Rata-rata
anak remaja di seluruh dunia tidak menyukai negara asalnya atau orang tuanya.
Begitu banyak keluhan soal itu. Remaja seringkali berandai-andai untuk bisa
memilih (setidaknya) negaranya. Apalagi setelah mengetahui bahwa ada
orang-orang yang memiliki status bi-patrid atau bahkan multi. Gue sendiri juga
pernah berandai- andai soal memiliki status itu. Jadi orang seperti rasul
Paulus, misalnya. Dia bisa jadi orang Yahudi dan Romawi yang terhormat
sekaligus. Keponakan gue juga begitu. Nanti waktu usianya 18 tahun, ia
berkesempatan memilih antara Indonesia atau United Kingdom. Hal yang begitu
jarang dimiliki orang.

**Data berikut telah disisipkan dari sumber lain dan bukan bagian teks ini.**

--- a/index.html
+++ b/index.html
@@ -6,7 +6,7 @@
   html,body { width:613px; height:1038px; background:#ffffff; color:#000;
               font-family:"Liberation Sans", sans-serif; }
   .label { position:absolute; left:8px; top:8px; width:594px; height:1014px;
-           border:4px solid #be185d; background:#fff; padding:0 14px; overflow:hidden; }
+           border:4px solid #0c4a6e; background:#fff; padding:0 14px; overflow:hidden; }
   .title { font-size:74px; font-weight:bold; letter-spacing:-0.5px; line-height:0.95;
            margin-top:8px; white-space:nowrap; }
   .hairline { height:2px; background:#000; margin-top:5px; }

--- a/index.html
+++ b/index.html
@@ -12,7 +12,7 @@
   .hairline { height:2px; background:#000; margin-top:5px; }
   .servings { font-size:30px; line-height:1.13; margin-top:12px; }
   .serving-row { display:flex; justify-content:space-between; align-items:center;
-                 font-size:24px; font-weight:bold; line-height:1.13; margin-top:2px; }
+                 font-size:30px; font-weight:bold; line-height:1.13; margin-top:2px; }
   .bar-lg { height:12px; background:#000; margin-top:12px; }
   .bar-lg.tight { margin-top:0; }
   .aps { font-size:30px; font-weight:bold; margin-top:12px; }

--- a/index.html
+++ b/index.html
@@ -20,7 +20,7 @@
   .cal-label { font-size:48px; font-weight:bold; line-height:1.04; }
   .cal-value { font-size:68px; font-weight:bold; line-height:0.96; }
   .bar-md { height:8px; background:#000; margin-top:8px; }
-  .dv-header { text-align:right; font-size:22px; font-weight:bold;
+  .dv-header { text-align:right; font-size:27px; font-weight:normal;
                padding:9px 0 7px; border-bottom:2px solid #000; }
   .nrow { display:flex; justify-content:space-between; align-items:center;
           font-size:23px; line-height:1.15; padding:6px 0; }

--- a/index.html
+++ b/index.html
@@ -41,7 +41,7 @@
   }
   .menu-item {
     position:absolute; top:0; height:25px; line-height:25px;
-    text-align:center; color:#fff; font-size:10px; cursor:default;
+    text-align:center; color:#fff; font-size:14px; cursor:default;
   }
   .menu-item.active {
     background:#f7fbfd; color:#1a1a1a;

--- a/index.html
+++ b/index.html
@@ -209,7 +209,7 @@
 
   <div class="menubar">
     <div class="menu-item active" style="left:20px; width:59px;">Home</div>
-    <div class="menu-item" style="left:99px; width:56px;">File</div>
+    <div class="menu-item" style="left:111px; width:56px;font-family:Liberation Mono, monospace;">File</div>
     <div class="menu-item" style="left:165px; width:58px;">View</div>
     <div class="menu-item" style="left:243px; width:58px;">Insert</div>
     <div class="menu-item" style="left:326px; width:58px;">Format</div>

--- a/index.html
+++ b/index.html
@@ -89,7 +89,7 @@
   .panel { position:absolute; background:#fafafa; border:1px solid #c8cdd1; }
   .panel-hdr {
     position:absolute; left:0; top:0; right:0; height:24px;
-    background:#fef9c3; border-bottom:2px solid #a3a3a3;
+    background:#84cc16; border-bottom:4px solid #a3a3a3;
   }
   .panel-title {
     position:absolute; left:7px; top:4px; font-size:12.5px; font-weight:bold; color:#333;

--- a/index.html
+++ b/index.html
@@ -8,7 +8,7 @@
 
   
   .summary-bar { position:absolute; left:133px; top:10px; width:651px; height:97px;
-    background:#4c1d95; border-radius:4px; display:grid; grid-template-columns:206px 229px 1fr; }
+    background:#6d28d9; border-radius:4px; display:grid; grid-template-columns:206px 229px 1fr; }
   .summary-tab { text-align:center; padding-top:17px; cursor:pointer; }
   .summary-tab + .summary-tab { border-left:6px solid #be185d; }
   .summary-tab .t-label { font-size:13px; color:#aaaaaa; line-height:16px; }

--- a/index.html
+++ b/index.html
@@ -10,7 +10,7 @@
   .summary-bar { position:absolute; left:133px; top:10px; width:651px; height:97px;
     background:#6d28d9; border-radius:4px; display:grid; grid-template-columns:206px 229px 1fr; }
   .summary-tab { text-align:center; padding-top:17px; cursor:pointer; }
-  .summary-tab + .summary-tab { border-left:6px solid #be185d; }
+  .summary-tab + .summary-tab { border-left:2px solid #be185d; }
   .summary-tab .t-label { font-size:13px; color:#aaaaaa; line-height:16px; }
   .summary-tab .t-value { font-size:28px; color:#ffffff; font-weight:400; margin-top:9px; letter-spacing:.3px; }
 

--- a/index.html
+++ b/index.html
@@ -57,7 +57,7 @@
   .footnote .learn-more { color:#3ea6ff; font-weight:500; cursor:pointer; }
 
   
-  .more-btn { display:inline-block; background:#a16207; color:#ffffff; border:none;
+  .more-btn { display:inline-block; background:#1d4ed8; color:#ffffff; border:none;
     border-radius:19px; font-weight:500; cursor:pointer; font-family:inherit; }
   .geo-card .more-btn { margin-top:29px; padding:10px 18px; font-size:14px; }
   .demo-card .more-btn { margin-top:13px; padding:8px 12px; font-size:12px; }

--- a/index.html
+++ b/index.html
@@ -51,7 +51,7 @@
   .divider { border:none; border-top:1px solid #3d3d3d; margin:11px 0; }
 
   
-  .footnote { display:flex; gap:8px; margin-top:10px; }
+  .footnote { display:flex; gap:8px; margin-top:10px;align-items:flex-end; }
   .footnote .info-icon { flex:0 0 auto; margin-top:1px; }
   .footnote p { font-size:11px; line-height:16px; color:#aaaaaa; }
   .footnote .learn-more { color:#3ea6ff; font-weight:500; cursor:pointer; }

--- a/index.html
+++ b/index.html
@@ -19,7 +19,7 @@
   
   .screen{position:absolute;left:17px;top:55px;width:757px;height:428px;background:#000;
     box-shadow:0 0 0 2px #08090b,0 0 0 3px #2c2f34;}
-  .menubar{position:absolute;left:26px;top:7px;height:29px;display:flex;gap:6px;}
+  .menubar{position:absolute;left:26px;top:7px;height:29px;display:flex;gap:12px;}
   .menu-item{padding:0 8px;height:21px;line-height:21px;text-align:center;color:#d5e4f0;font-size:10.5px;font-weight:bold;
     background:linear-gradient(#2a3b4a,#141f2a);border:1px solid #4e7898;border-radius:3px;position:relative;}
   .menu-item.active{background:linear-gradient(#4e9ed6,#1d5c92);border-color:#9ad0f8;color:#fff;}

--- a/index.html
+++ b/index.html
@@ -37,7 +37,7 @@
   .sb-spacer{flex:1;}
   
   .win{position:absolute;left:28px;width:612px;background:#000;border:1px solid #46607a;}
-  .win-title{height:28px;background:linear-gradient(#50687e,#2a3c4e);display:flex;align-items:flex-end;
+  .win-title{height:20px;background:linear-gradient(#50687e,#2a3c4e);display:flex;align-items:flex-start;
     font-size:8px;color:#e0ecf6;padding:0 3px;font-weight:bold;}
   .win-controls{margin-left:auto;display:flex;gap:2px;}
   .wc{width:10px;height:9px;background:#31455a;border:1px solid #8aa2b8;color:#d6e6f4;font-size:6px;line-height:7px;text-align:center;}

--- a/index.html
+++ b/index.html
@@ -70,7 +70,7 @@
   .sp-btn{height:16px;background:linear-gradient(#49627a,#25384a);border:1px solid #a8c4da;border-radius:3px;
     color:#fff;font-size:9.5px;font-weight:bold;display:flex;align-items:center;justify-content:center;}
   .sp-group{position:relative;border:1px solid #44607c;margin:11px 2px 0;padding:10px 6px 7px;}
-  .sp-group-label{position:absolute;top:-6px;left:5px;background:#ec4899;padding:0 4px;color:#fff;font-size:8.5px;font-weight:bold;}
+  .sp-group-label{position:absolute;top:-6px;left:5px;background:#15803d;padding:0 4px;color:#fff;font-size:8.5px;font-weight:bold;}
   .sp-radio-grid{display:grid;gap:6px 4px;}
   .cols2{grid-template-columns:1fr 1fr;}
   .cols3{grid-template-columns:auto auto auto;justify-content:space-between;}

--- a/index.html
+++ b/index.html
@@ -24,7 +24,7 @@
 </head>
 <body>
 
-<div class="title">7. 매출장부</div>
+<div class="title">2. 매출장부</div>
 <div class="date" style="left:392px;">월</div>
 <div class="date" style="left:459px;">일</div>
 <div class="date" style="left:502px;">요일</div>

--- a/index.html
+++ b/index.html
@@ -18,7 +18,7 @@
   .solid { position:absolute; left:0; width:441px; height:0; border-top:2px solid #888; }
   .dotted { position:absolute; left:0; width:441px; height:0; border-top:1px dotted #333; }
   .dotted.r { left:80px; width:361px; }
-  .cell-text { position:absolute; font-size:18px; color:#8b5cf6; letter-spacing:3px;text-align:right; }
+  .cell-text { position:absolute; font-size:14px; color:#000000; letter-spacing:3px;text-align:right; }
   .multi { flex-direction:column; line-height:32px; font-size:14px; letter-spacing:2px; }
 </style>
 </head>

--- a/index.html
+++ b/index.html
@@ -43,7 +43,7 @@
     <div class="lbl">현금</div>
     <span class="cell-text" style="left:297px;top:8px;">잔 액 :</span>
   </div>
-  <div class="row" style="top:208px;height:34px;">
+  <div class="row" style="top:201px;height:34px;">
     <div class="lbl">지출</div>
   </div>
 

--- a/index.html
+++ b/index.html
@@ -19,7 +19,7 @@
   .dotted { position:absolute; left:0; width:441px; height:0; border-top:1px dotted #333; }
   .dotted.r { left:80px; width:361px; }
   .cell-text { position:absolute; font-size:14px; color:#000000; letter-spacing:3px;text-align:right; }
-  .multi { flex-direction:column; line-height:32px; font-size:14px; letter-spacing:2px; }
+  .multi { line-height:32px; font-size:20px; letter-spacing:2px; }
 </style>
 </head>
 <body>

Walau demikian, setelah bertumbuh dewasa orang biasanya
mulai bisa mengerti arti sebenarnya cinta tanah air. Semua memang butuh proses.
Lagipula,
kalaupun bisa diberikan kesempatan oleh Tuhan untuk memilih orang tua dan
negara sendiri, akan terjadi mass confusion. Bahwasannya, tidak ada bentuk
orang tua atau negara yang sempurna selain yang ada di otak egois kita
masing-masing. Khususnya, setelah manusia sudah jatuh dalam dosa. Ditawari
surga pun mungkin menolak, karena keterikatan-kebebasan di otak mereka tidak
tercemin dalam kesucian surga.
Dipilihkan
adalah pilihan terbaik yang manusia bisa dapatkan. Orang Jawa (secara khusus)
mungkin lebih mengerti hal ini, yakni nrimo. Mensyukuri dan mengasihi akan apa
yang sudah ada. Toh, tidak ada yang sempurna. Apalah gunanya melawan. Lama-lama
kita mengerti indahnya yang sudah dipilihkan.